The records below hold pictures; please leave those out and retype the rest exactly.

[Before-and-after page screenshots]
========================

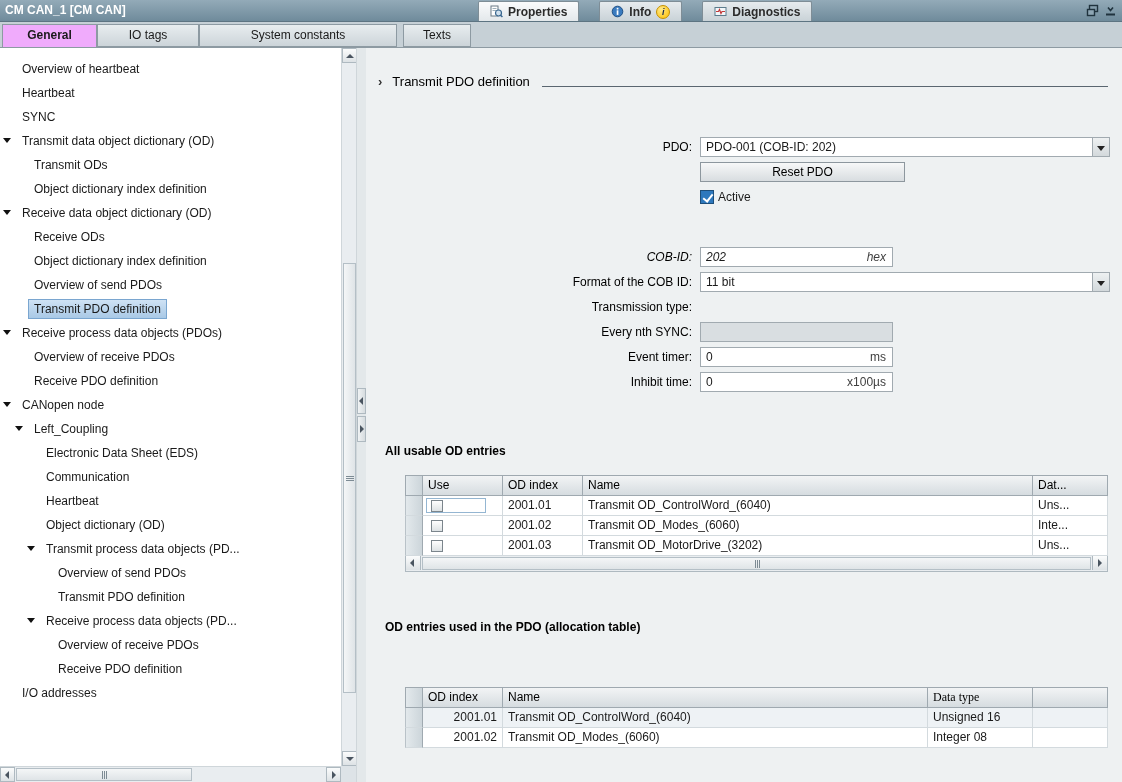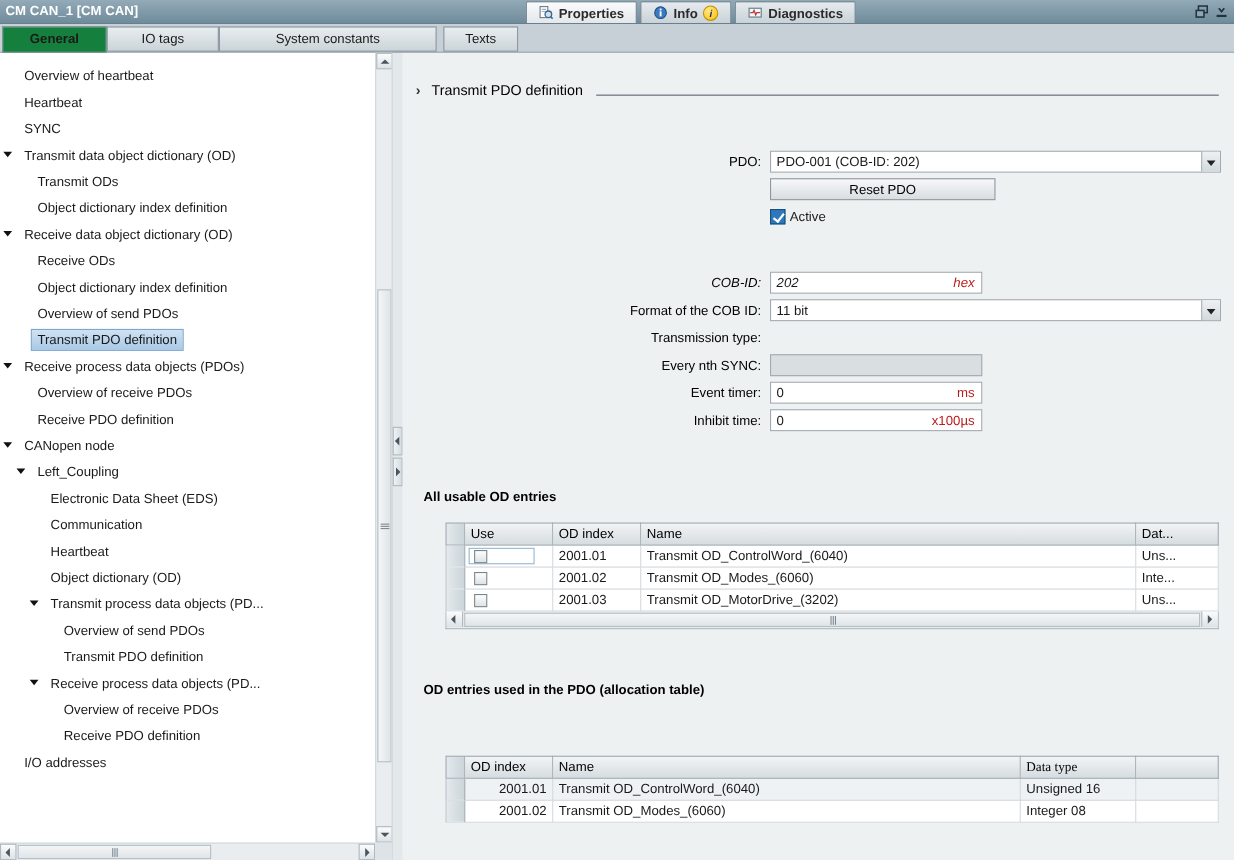--- a/index.html
+++ b/index.html
@@ -10,7 +10,7 @@
   .titlebar{position:absolute;left:0;top:0;width:1122px;height:22px;
     background:linear-gradient(#93aab8,#6f8b9b);border-bottom:1px solid #5d7482;box-sizing:border-box;}
   .tb-title{position:absolute;left:5px;top:3px;color:#fff;font-weight:bold;white-space:nowrap;}
-  .tb-tabs{position:absolute;left:478px;bottom:0;display:flex;gap:3px;align-items:flex-end;}
+  .tb-tabs{position:absolute;left:478px;bottom:0;display:flex;gap:20px;align-items:flex-end;}
   .tb-tab{height:20px;display:flex;align-items:center;gap:5px;padding:0 11px;
     background:linear-gradient(#e6ebee,#c9d2d7);border:1px solid #7e8d96;border-bottom:none;
     border-radius:2px 2px 0 0;font-weight:bold;color:#2b2b2b;box-sizing:border-box;white-space:nowrap;}

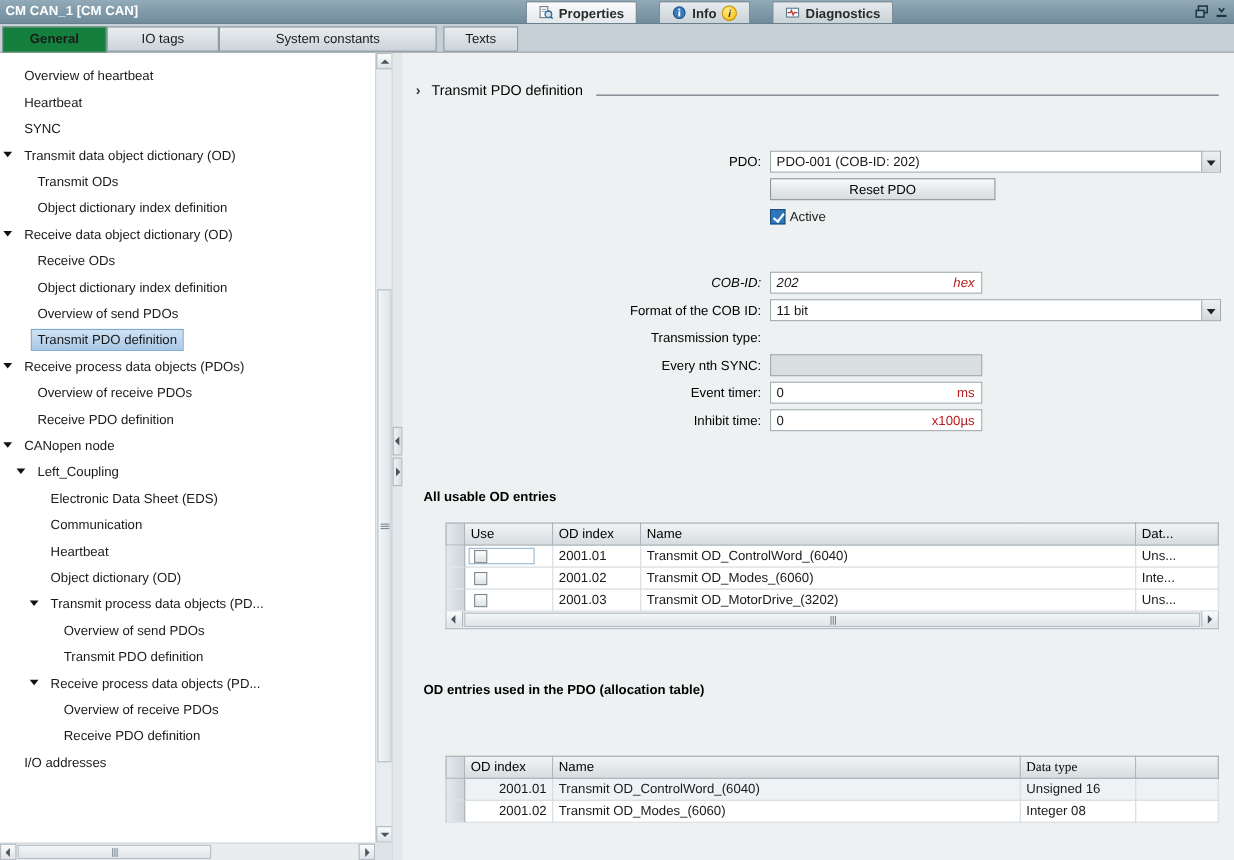--- a/index.html
+++ b/index.html
@@ -26,7 +26,7 @@
     border-bottom:1px solid #8d9aa2;box-sizing:border-box;}
   .tab{position:absolute;top:2px;height:23px;border:1px solid #8d9aa2;
     background:linear-gradient(#e8edef,#ccd4d9);text-align:center;line-height:21px;box-sizing:border-box;}
-  .tab.active{background:#15803d;font-weight:bold;height:24px;z-index:2;}
+  .tab.active{background:#f0abfc;font-weight:bold;height:24px;z-index:2;}
   .tab-general{left:2px;width:95px;}
   .tab-iotags{left:97px;width:102px;}
   .tab-sysconst{left:199px;width:198px;}

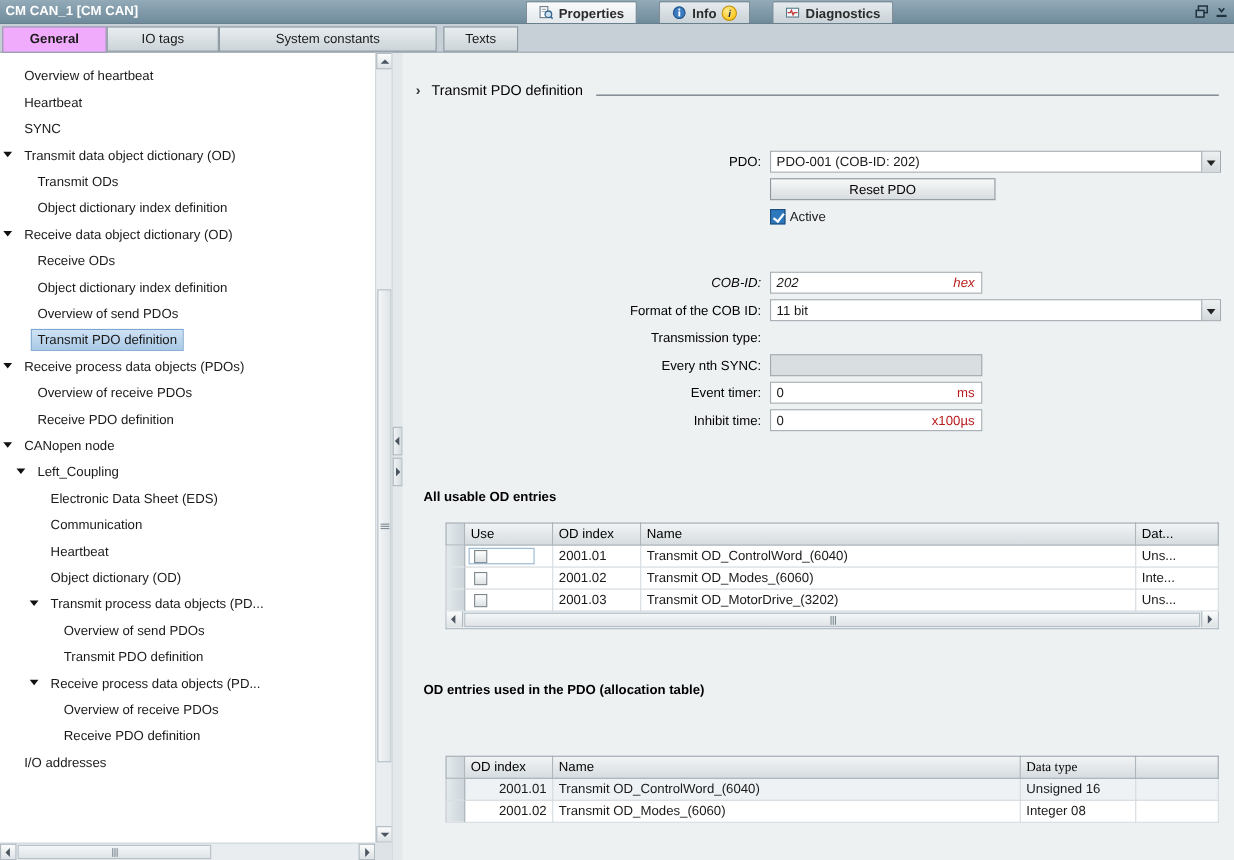--- a/index.html
+++ b/index.html
@@ -93,7 +93,7 @@
   .flabel{width:334px;text-align:right;padding-right:8px;box-sizing:border-box;color:#000;white-space:nowrap;flex:none;}
   .field{height:20px;border:1px solid #a1aab0;background:#fff;display:flex;align-items:center;box-sizing:border-box;flex:none;}
   .field .val{flex:1;padding:0 5px;overflow:hidden;white-space:nowrap;}
-  .field .unit{padding:0 6px;color:#b91c1c;white-space:nowrap;}
+  .field .unit{padding:0 6px;color:#404040;white-space:nowrap;}
   .field.disabled{background:#d9dee1;}
   .w-full{width:410px;}
   .w-short{width:193px;}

========================

# Answer section
--- a/index.html
+++ b/index.html
@@ -10,7 +10,7 @@
   .titlebar{position:absolute;left:0;top:0;width:1122px;height:22px;
     background:linear-gradient(#93aab8,#6f8b9b);border-bottom:1px solid #5d7482;box-sizing:border-box;}
   .tb-title{position:absolute;left:5px;top:3px;color:#fff;font-weight:bold;white-space:nowrap;}
-  .tb-tabs{position:absolute;left:478px;bottom:0;display:flex;gap:3px;align-items:flex-end;}
+  .tb-tabs{position:absolute;left:478px;bottom:0;display:flex;gap:20px;align-items:flex-end;}
   .tb-tab{height:20px;display:flex;align-items:center;gap:5px;padding:0 11px;
     background:linear-gradient(#e6ebee,#c9d2d7);border:1px solid #7e8d96;border-bottom:none;
     border-radius:2px 2px 0 0;font-weight:bold;color:#2b2b2b;box-sizing:border-box;white-space:nowrap;}

--- a/index.html
+++ b/index.html
@@ -26,7 +26,7 @@
     border-bottom:1px solid #8d9aa2;box-sizing:border-box;}
   .tab{position:absolute;top:2px;height:23px;border:1px solid #8d9aa2;
     background:linear-gradient(#e8edef,#ccd4d9);text-align:center;line-height:21px;box-sizing:border-box;}
-  .tab.active{background:#15803d;font-weight:bold;height:24px;z-index:2;}
+  .tab.active{background:#f0abfc;font-weight:bold;height:24px;z-index:2;}
   .tab-general{left:2px;width:95px;}
   .tab-iotags{left:97px;width:102px;}
   .tab-sysconst{left:199px;width:198px;}

--- a/index.html
+++ b/index.html
@@ -93,7 +93,7 @@
   .flabel{width:334px;text-align:right;padding-right:8px;box-sizing:border-box;color:#000;white-space:nowrap;flex:none;}
   .field{height:20px;border:1px solid #a1aab0;background:#fff;display:flex;align-items:center;box-sizing:border-box;flex:none;}
   .field .val{flex:1;padding:0 5px;overflow:hidden;white-space:nowrap;}
-  .field .unit{padding:0 6px;color:#b91c1c;white-space:nowrap;}
+  .field .unit{padding:0 6px;color:#404040;white-space:nowrap;}
   .field.disabled{background:#d9dee1;}
   .w-full{width:410px;}
   .w-short{width:193px;}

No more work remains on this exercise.